First, a clarification: up until now a lot of my data has been hosted on various virtual private server (VPS) providers. This may walk up to the line between proper self-hosting and … something else. Still, I continue to call what I was doing self-hosting, not least because data I felt needed to stay private remained on servers physically under my control. I also think it qualifies because I was still fully responsible for OS-level maintenance of my VPS.
Pedantry aside, that maintenance was a primary driver for moving to a different hosting model. I have spent long enough maintaining Linux and OpenBSD servers that the excitement has long since worn off, and so giving time to it on weekends and holidays became untenable in the face of other options. There are services run by companies I trust that will host my email and most other data I might care to access remotely. They will even apply end-to-end encryption to the majority of that data. This is far from a zero trust arrangement, I admit. Still, the companies I have migrated to have cleared a threshold that I am comfortable with for the data they are hosting.
Plus, these companies have better availability guarantees than I could ever hope to achieve on my own. For example, my VPS was configured to forward incoming mail through a Wireguard VPN into a mail server hosted at my home. But as a result, if the power went out at my house, email service would go down. This was fine most of the time, but when I was on vacation the issue could persist until I got home to reboot the necessary hardware. Spending my vacation anxious about my servers came to seem like a ridiculous trade in exchange for more control over my data.

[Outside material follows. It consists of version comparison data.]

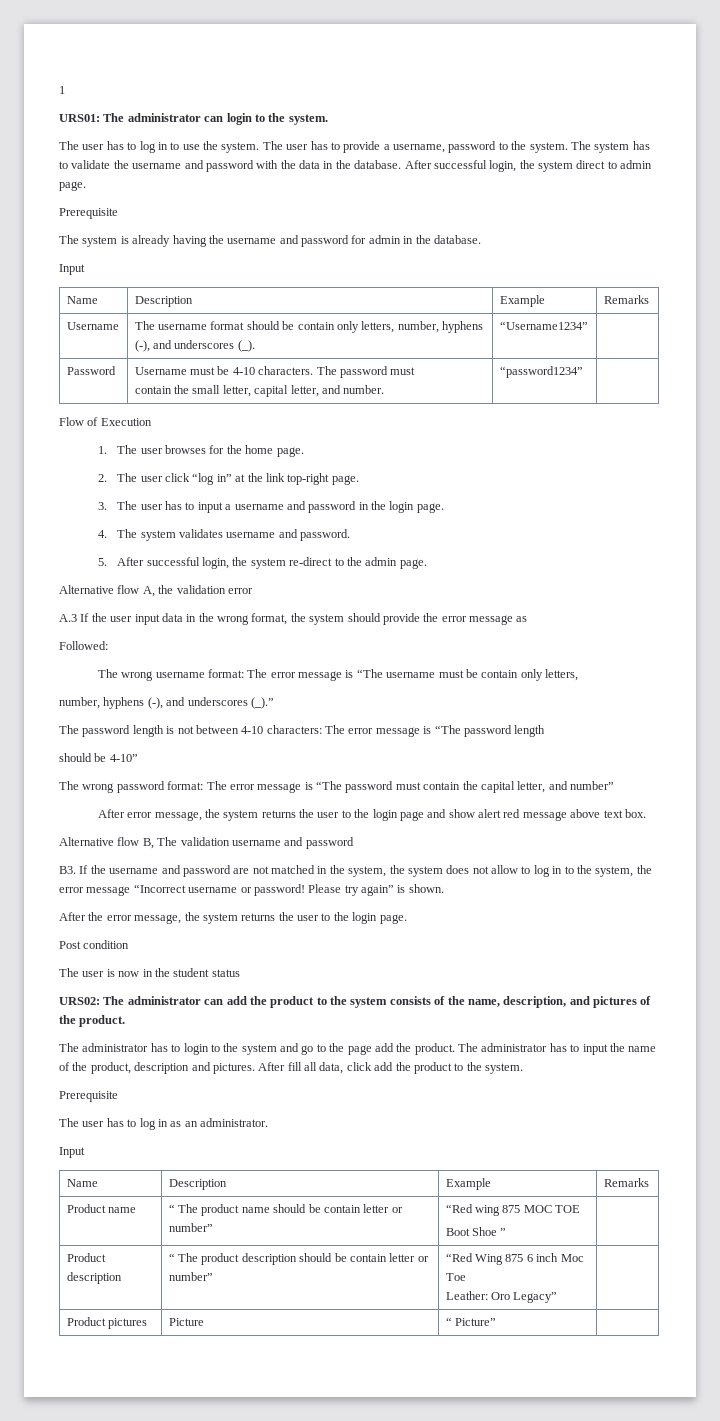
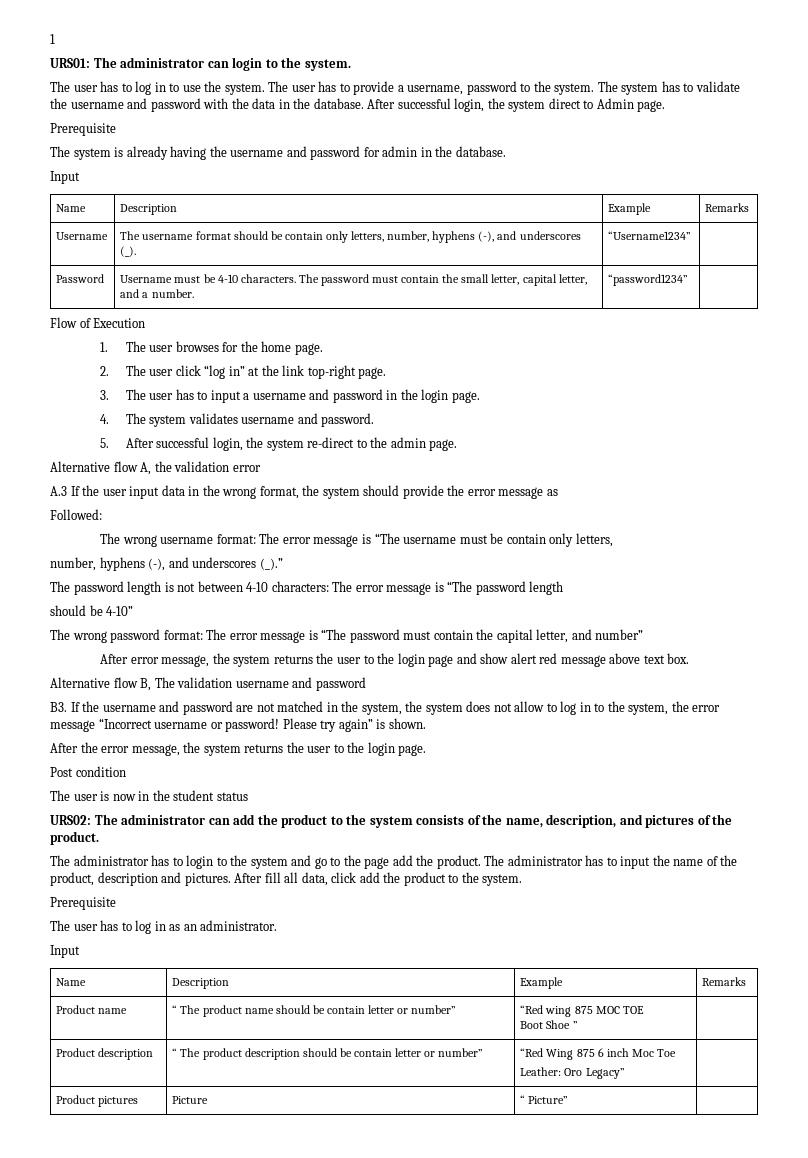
- After successful login, the system direct to admin page.
+ After successful login, the system direct to Admin page.
- Password | Username must be 4-10 characters. The password must
- contain the small letter, capital letter, and number. | “password1234” |
+ Password | Username must be 4-10 characters. The password must contain the small letter, capital letter, and a number. | “password1234” |

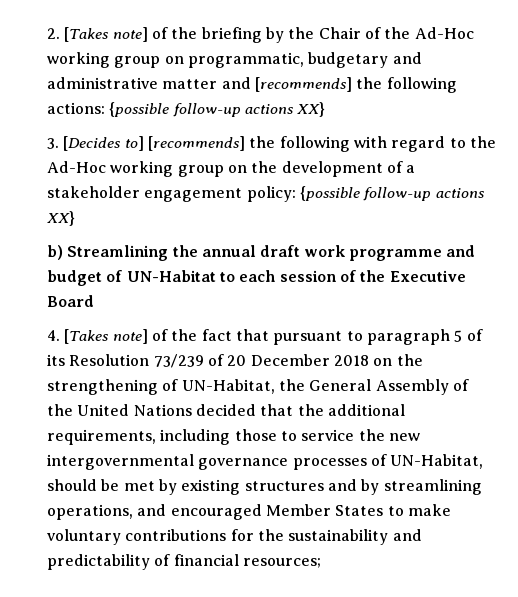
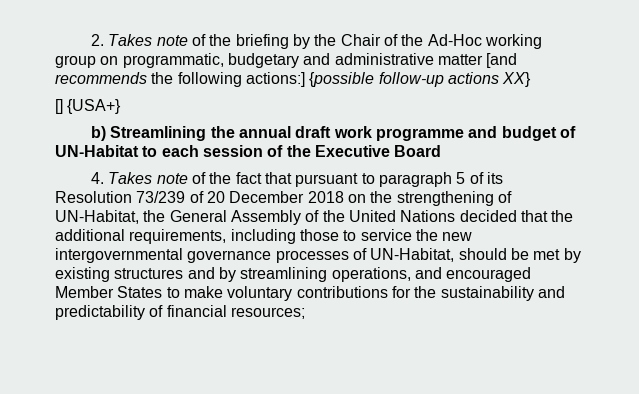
- 2. [Takes note] of the briefing by the Chair of the Ad-Hoc working group on programmatic, budgetary and administrative matter and [recommends] the following actions: {possible follow-up actions XX}
- 3. [Decides to] [recommends] the following with regard to the Ad-Hoc working group on the development of a stakeholder engagement policy: {possible follow-up actions XX}
+ 2. Takes note of the briefing by the Chair of the Ad-Hoc working group on programmatic, budgetary and administrative matter [and recommends the following actions:] {possible follow-up actions XX}
+ [] {USA+}
- 4. [Takes note] of the fact that pursuant to paragraph 5 of its Resolution 73/239 of 20 December 2018 on the strengthening of UN-Habitat, the General Assembly of the United Nations decided that the additional requirements, including those to service the new intergovernmental governance processes of UN-Habitat, should be met by existing structures and by streamlining operations, and encouraged Member States to make voluntary contributions for the sustainability and predictability of financial resources;
+ 4. Takes note of the fact that pursuant to paragraph 5 of its Resolution 73/239 of 20 December 2018 on the strengthening of UN-Habitat, the General Assembly of the United Nations decided that the additional requirements, including those to service the new intergovernmental governance processes of UN-Habitat, should be met by existing structures and by streamlining operations, and encouraged Member States to make voluntary contributions for the sustainability and predictability of financial resources;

Probably the biggest surprise was that providers often have free tiers that are sufficient for my needs, meaning I’m actually paying less in hosting fees than I was before. I stand to make back even more if I sell hardware I’m not using at the moment (although I’m pretty good at coming up with new uses).
But mostly I’m glad to get the time back. I’ll use it to spend more time with my family, or maybe write more. At the very least I’ll be more present on vacation.